I would also be concerned about your colt as he too is far too young.

Good Luck


----------



## Holly831 (7 September 2010)

Quick note - If you didn't see the mares with these foals then I would be even more convinced they are probably stolen.


----------



## Jasperboy (7 September 2010)

foals are chipped and passported so not likey to be stolen


----------



## SKY (7 September 2010)

put 2 foals in same stable, will cheer her up and he will learn her all.  you are doing all you can, check with vet, but milk nuts maybe mixed with other nuts if nt used to taste.  but i would mix 2 foals then she will be happier, also put a big feeding barrel and let 2 feed together, just till she gets on to it then give her own food barrel.  they learn from each other.  goodluck


----------



## Holly831 (7 September 2010)

and another..

Panacur 5 day equine guard is a good wormer to use for redwoms and pin worms but foals tend to suffer from ascarids (roundworm) and if she has a worm burden the classic sign is the pot belly.
You need to use an Ivermectin based wormer to treat for them BUT I would first have the vet out.


----------



## Jasperboy (7 September 2010)

foals are in same stable, have one big food bowl and to smaller ones so they have a choice, vet said they can come later so holding on


----------



## Amymay (7 September 2010)

Jasperboy said:



			foals are in same stable, have one big food bowl and to smaller ones so they have a choice, vet said they can come later so holding on
		
Click to expand...

Let us know how you get on.

In the meantime, take his temperature and monitor him closely.


----------



## SKY (7 September 2010)

have you a friendly old gelding, that will play nurse mum.  my old gelding is great to mix when foals come of mum, because foal sort of looks up to him and wants to learn more.  this is a tough one, i worm with bimection, but never ues a wormern less that 10 days apart.  is she eating anything?  keep us updated what vet thinks, as this is a interesting thread and want to see how foals works out, hope she comes round, nothing worse worrying bout a foal, and feeling helpless.  you have done everything so hope vet recommends something.


----------



## Alexart (7 September 2010)

I'd get vet out asap, I've seen potbellied foals before that have had serious worm damage and scarring in their guts from just a very poor start and heavy worm burden, they do grow but never reach their full potential.  But I'd be worried if a foal that young is depressed there must something very wrong, plus they were both taken from mum way too early which will also set them back a good bit.  They're going to need lots of TLC over winter and very good haylage but I'd be wary feeding them milk pellets as if they've been off their mum for a while they loose the enzymes needed to digest the milk proteins - ask your vet when he comes out - don't change their feed or anything until the vet has been but just ask him and maybe contact a nutritionist afterwards.  
Never buy a foal in the summer as chances are it won't be old enough to be weaned.


----------



## Jasperboy (7 September 2010)

only have the two foals on there own cant get another horse in, waiting for the vet to get back to me


----------



## Tempi (7 September 2010)

I hope it all works out well - please keep us updated.


----------



## Jasperboy (7 September 2010)

spoke to vet again there coming out saying it could be colic


----------



## Amymay (7 September 2010)

Jasperboy said:



			spoke to vet again there coming out saying it could be colic
		
Click to expand...

Let us know how you get on.


----------



## Tempi (7 September 2010)

Is your foal trying to roll a lot then?  Is she passing droppings?


----------



## Jasperboy (7 September 2010)

foal is passing very small droppings hardly any thing but she hasnt eaten since last nice she normally have 4 meals a day (little and often) her belly has swollen a little more and seams very hard


----------



## Simsar (7 September 2010)

Is the foal on lush grass??


----------



## Jasperboy (7 September 2010)

no bare paddock, stip grazed


----------



## Simsar (7 September 2010)

Sorry can you post a photo of the foal?


----------



## Holly831 (7 September 2010)

Can I ask what experience you have with foals?

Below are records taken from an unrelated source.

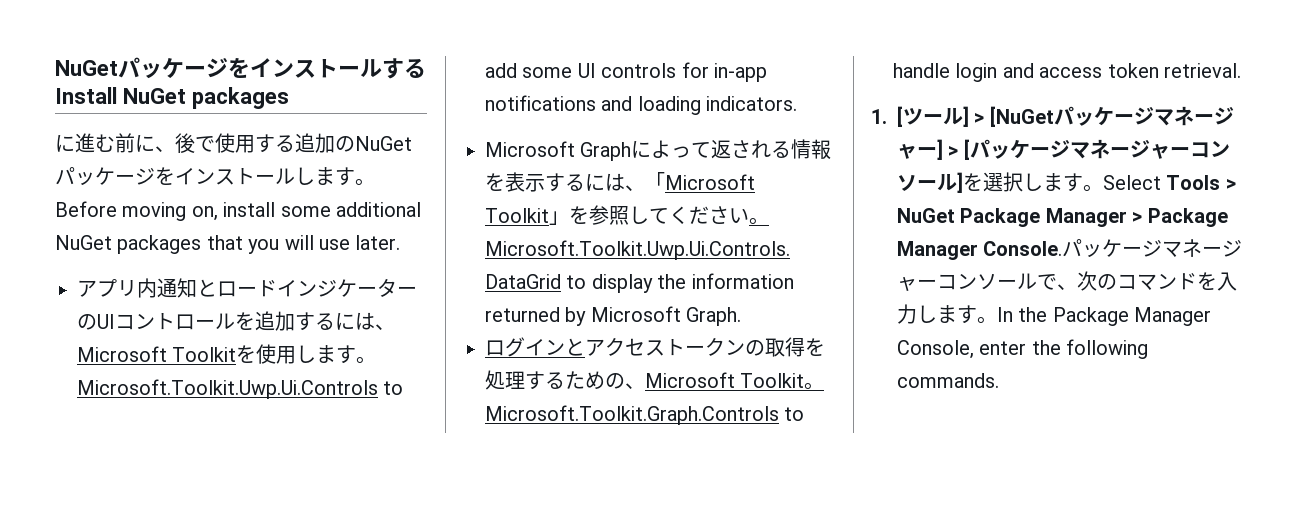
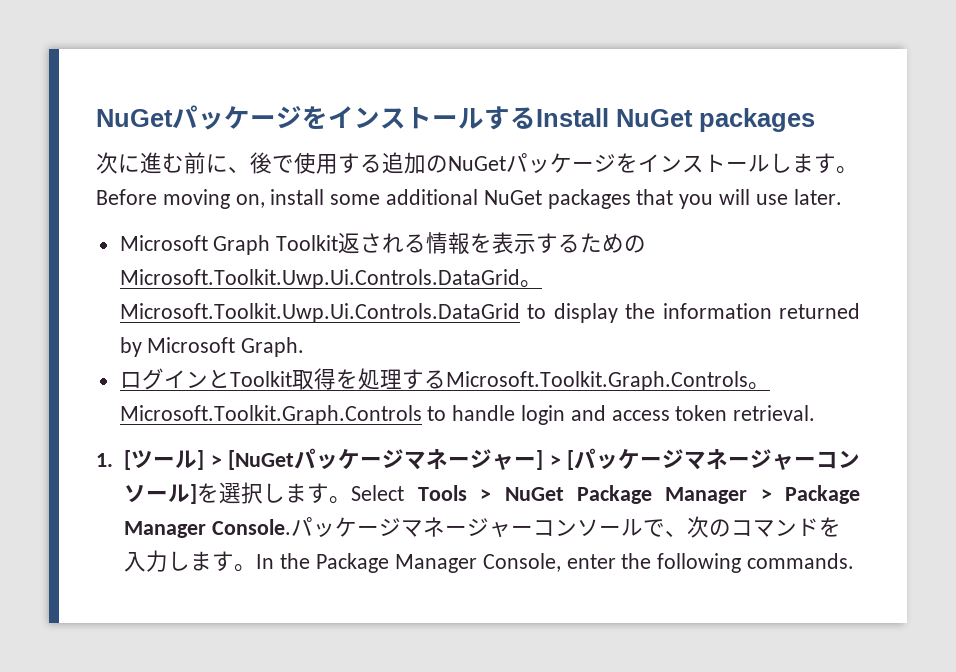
- に進む前に、後で使用する追加のNuGetパッケージをインストールします。
+ 次に進む前に、後で使用する追加のNuGetパッケージをインストールします。
- アプリ内通知とロードインジケーターのUIコントロールを追加するには、Microsoft Toolkitを使用します。Microsoft.Toolkit.Uwp.Ui.Controls to add some UI controls for in-app notifications and loading indicators.
- Microsoft Graphによって返される情報を表示するには、「Microsoft Toolkit」を参照してください。
+ Microsoft Graph Toolkit返される情報を表示するためのMicrosoft.Toolkit.Uwp.Ui.Controls.DataGrid。
- ログインとアクセストークンの取得を処理するための、Microsoft Toolkit。
+ ログインとToolkit取得を処理するMicrosoft.Toolkit.Graph.Controls。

They really could do with an older 'nanny' with them or you could end up with big problems as they grow. You are, in effect, trying to look after two ''orphan'' foals. A difficult job for even the most experienced breeder.

I was wondering if there was a stud or similar close to you that may be able to help? Roughly where are you based?


----------



## Simsar (7 September 2010)

Magic now is not the time to tell him off, lets try and help him with his foal first.


----------



## Jasperboy (7 September 2010)

sent a picture, please dont post it on forum thank you


----------



## yethersgill (7 September 2010)

Any news?


----------



## Amymay (7 September 2010)

yethersgill said:



			Any news?
		
Click to expand...

Give the OP a chance.......


----------



## Jasperboy (7 September 2010)

just been with the vets, not colic guts are over active if any thing so they have taken blood to test for kidney and liver problems, may be a infection some were, so have to wait for the bloods then go from there, worried as her tummy is swollen and rounded.


----------



## Holly831 (7 September 2010)

Have PM'd you x


----------



## Amymay (7 September 2010)

Jasperboy said:



			just been with the vets, not colic guts are over active if any thing so they have taken blood to test for kidney and liver problems, may be a infection some were, so have to wait for the bloods then go from there, worried as her tummy is swollen and rounded.
		
Click to expand...

Did they take her temperature?  What advice have they given you on her care for now?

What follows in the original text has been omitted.